FLY.PA has operationalized 100% of new and renewed leases to include environmental appendices (annexes AE/BE), standardizing obligations on energy data sharing, maintenance, and decarbonization measures. The company monitors more than 200 environmental and operational KPIs across assets - covering energy (kWh/m²), GHG emissions (tCO2e), water (m³), waste diversion (%), indoor air quality, and tenant compliance rates. These legal obligations create binding contractual pathways to achieve regulatory targets and satisfy CSRD disclosures.
| Lease & Monitoring Element | Legal/Contractual Requirement | Coverage (FLY) | Key KPI Examples |
|---|---|---|---|
| Environmental appendices | Mandatory energy clauses & data exchange | 100% of active leases (new/renewed) | Annual kWh/m², tCO2e/yr |
| KPI monitoring | CSRD & tertiary reporting alignment | 200+ KPIs monitored centrally | Energy intensity, emissions by scope, water use, waste rate, tenant compliance % |
| Data assurance | Independent verification under CSRD | Pilot assurance for 40% of scope 1-2 by 2025 | Assurance cost €0.2-0.6m pa |
Contractual enforcement, litigation exposure and evolving jurisprudence on landlord/tenant allocation of retrofit costs remain legal risks. FLY.PA's legal team budgets for dispute resolution and regulatory counsel: estimated legal provisions €3-6m (contingent across 2024-2028) and a compliance team headcount increase of 6-10 FTEs to manage lease renegotiations, reporting, and assurance processes.
Société Foncière Lyonnaise (FLY.PA) - PESTLE Analysis: Environmental
Société Foncière Lyonnaise has committed to a 50% carbon intensity reduction target by 2030 versus a 2019 baseline, targeting Scope 1 and 2 emissions primarily from building energy use and onsite systems. The target equates to reducing emissions from approximately 18 kgCO2e/m2 to 9 kgCO2e/m2 across the portfolio, representing an absolute reduction of ~12,000 tCO2e annually if current portfolio area (~660,000 m2) is maintained.

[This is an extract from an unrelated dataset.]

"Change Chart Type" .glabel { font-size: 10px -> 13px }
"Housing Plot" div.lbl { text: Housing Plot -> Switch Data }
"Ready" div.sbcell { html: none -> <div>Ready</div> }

Portfolio certification is a core driver: 95% of assets are certified with BREEAM In-Use and/or Haute Qualité Environnementale (HQE), ensuring standardized environmental performance monitoring and continuous improvement. Certification coverage is concentrated in central Paris offices where tenant demand for sustainability credentials is highest.

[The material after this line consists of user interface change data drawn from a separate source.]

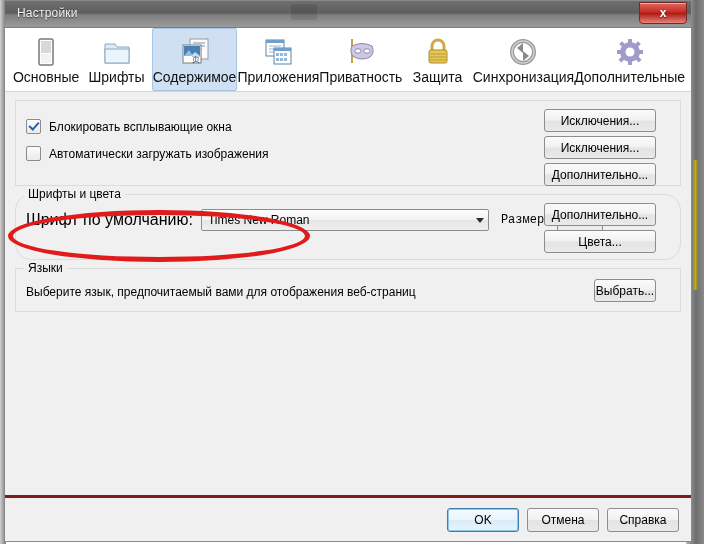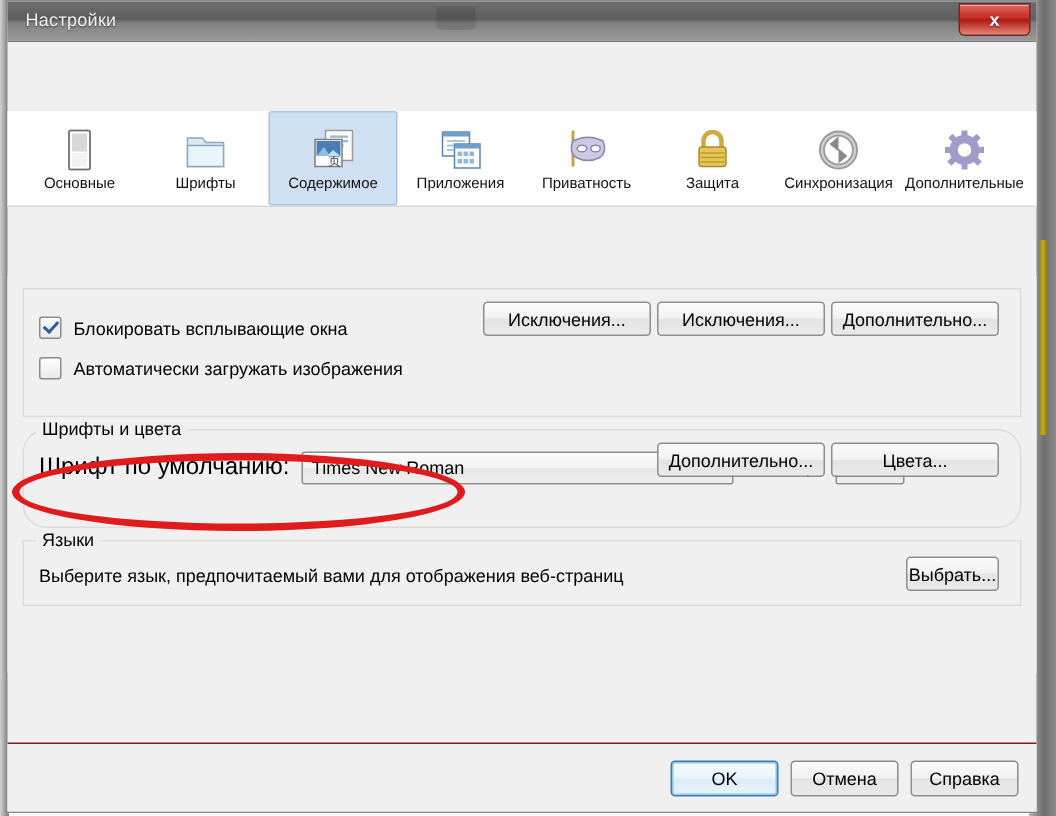"Настройки" .window { gap: 46px -> none }
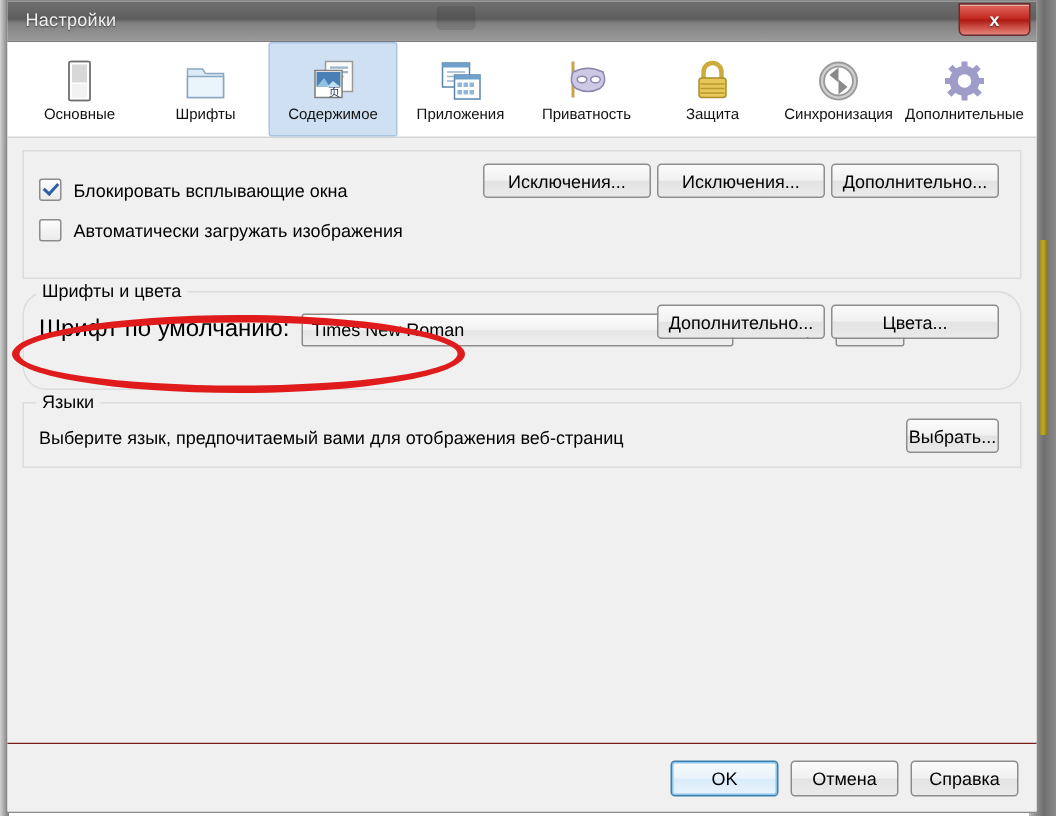"Основные" .tab .lbl { font-size: 10px -> 14px }
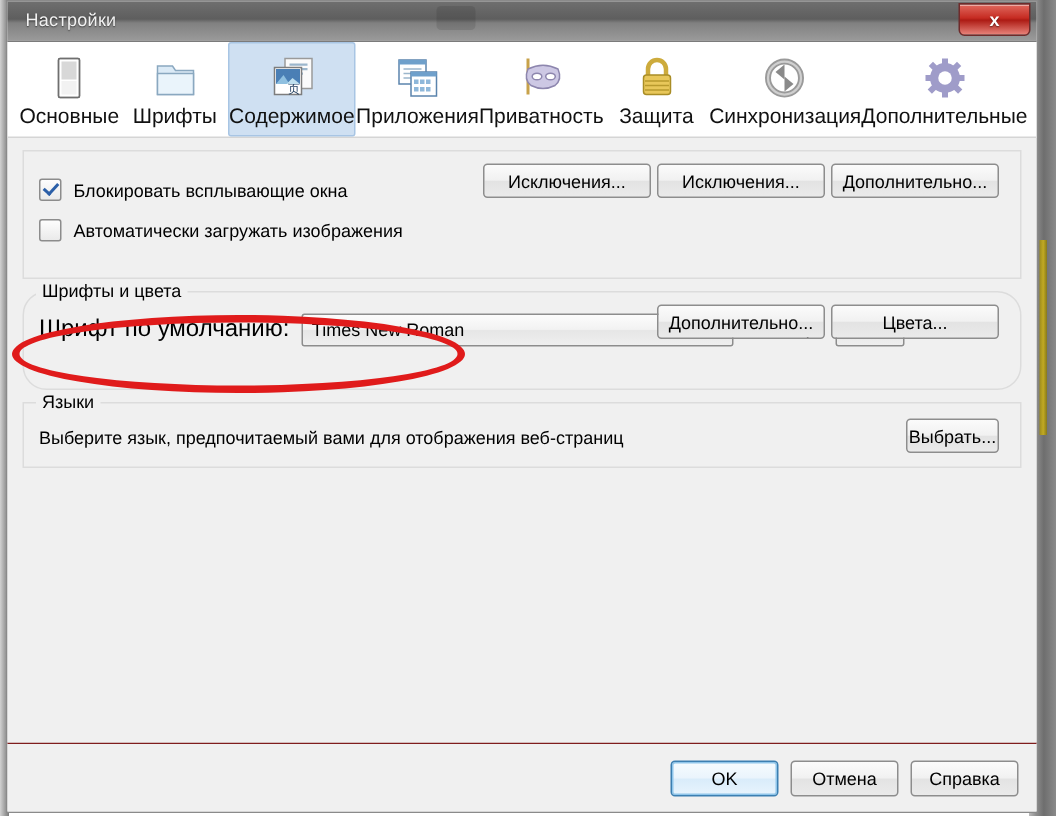"Исключения..." .side-buttons { flex-direction: row -> column; right: 14px -> 24px }
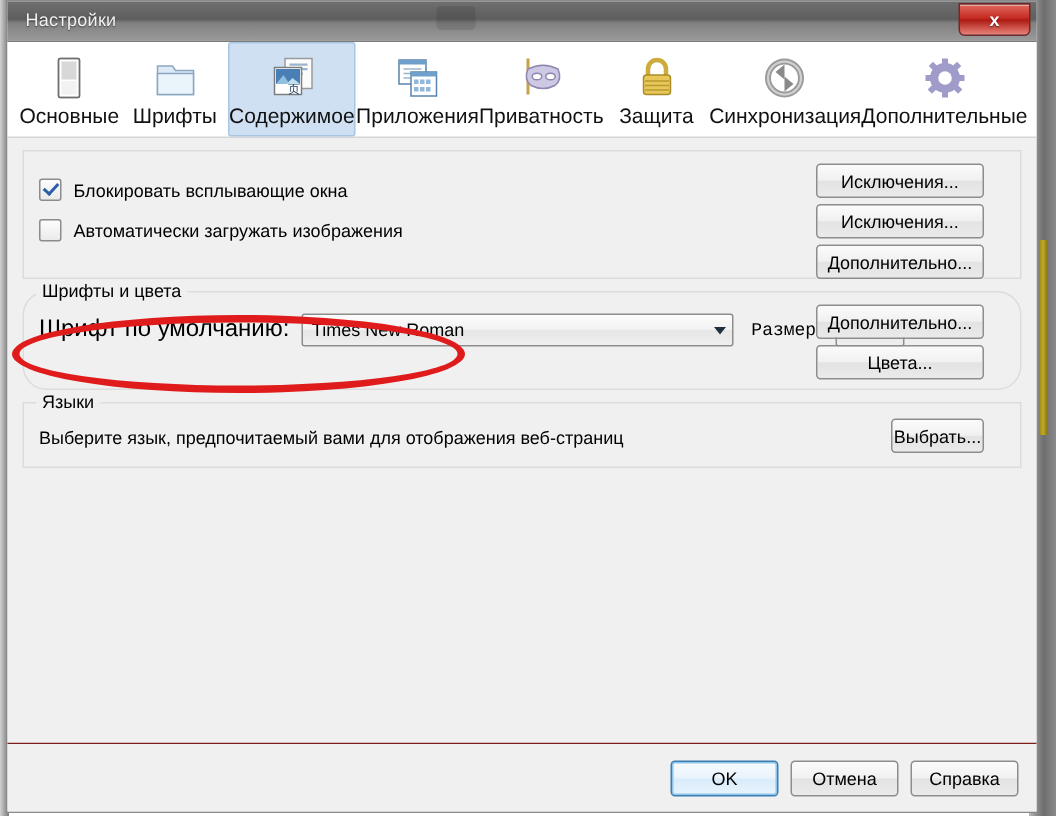"OK" .footer { border-top: 1px solid #7f1d1d -> 3px solid #7f1d1d }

| Metric | Value / Coverage | Timeframe / Note |
|---|---|---|
| Carbon intensity target | 50% reduction vs 2019 baseline | Target year 2030; Scope 1 & 2 |
| Current estimated carbon intensity | ~18 kgCO2e/m2 (2019 baseline) | Corporate reporting |
| Portfolio area | ~660,000 m2 | Core office portfolio (approx) |
| Certified assets | 95% BREEAM In-Use / HQE | Ongoing recertification cycle |
| Energy consumption (prime Paris) | 110 kWh/m2/year | Measured average in prime central Paris offices |
| G-rated energy ban | Ban effective from 2025 | Accelerates renovation of lowest-performing assets |
| Climate risk assessments | 100% portfolio coverage under EU Taxonomy | Completed climate risk mapping & adaptation plans |
| Estimated renovation CAPEX | €120-€200/m2 per major retrofit | Range depends on asset age & scope |
| Expected annual energy savings | 15-35% after retrofit | Based on efficiency upgrades and systems optimisation |
The impending regulatory prohibition on G-rated energy performance certificates from 2025 forces accelerated renovation of underperforming buildings. This regulatory change increases short-term capex needs but reduces long-term energy costs and carbon exposure.

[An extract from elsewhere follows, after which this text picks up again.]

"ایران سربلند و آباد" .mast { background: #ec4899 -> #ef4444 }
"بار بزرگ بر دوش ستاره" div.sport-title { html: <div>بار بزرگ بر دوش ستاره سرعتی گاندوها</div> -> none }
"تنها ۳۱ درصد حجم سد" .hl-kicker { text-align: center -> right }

- Retrofit focus: envelope upgrades, HVAC replacement, lighting to LED, and smart building management systems.
- Renewable integration: on-site solar PV where feasible; purchase of certified renewable electricity contracts for residual consumption.
- Tenant engagement: green leases, energy-sharing clauses, and tenant awareness programs to reduce operational emissions.
- Adaptation measures: flood-proofing, heat resilience measures, and water management aligned with climate risk assessments.
Prime Paris offices show a measured energy intensity of 110 kWh/m2/year, positioned above best-in-class low-energy offices (<70 kWh/m2/year) but below legacy stock (>150 kWh/m2/year). Targeted interventions aim to reach sub-90 kWh/m2/year for newly renovated prime assets within 3-5 years.
Under the EU Taxonomy alignment process, 100% of the portfolio has undergone climate risk assessments, including transition and physical risk scenarios (RCP4.5 and RCP8.5). Results have informed CAPEX prioritization: ~40% of renovation budget allocated to reducing energy intensity and ~20% to climate-proofing measures (flood, overheating).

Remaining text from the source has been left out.